Documents to download


A cardiac arrest takes place when a person’s heart stops beating and is unable to pump blood around the body. It is a medical emergency which will result in death without prompt medical intervention.

Cardiopulmonary resuscitation (CPR) mimics the pumping mechanism of the heart and maintains blood flow to vital organs. Defibrillators deliver a jolt of energy to the heart to help restore its rhythm and get it beating normally again. For every minute that a person is in cardiac arrest without receiving CPR and defibrillation, their chance of survival decreases by 10%.

Improving access to public access defibrillators

Public access defibrillators (PADs) are defibrillators which are placed in strategic locations to increase the likelihood of one being in the proximity of a person experiencing cardiac arrest. Specifically, automated external defibrillators (AEDs) are used for this purpose because they can be administered by an untrained individual by simply following the instructions.

There is no official, centralised database which records the number of defibrillators and their locations, but some organisations have launched their own maps such as the British Heart Foundation’s The Circuit.

The UK Government has said it is considering ways it can improve access to PADs and has encouraged organisations in England to consider purchasing them as first-aid equipment, particularly in places where there are high concentrations of people.

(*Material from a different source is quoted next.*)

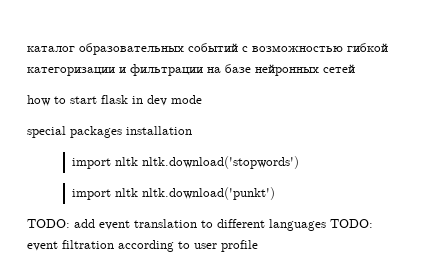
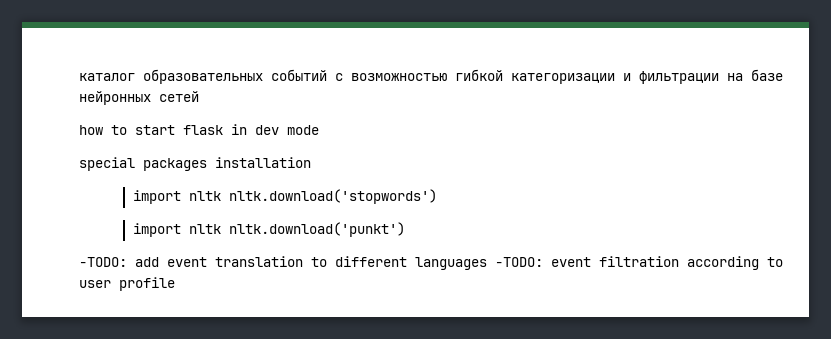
[27,219,70,228] TODO: -> [79,257,127,267] -TODO:
[330,219,373,228] TODO: -> [495,257,543,267] -TODO:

The Northern Ireland Executive has partnered with the British Heart Foundation Northern Ireland, and the Northern Ireland Ambulance service to facilitate the installation of 134 PADs at over 80 public locations.

The Scottish Government’s Out of hospital cardiac arrest (OHCA): strategy 2021 to 2026 aims to increase the rate of bystander CPR intervention and ensure the optimal and accessible placement of PADs.

There is currently no legal requirement for organisations to make AEDs available on their premises, although many have chosen to do so.

Several MPs have attempted to introduce Private Members’ Bills which would make it a requirement for specified premises to provide defibrillators in England. None, to date, have successfully completed their Parliamentary stages.

Funding for public access defibrillators

Some organisations may qualify for funding to install a defibrillator, provided by private sponsors such as the British Heart Foundation, the Premier League Defibrillator Fund and the National Lottery Community Fund.

The UK Government has committed to funding a defibrillator in every state funded school in England. In December 2022, the UK Government announced £1 million funding to provide an estimated 1,000 PADs across communities in England.

Between 2021 and 2022, the Welsh Government provided £1 million funding for the purchase of 1,000 PADs.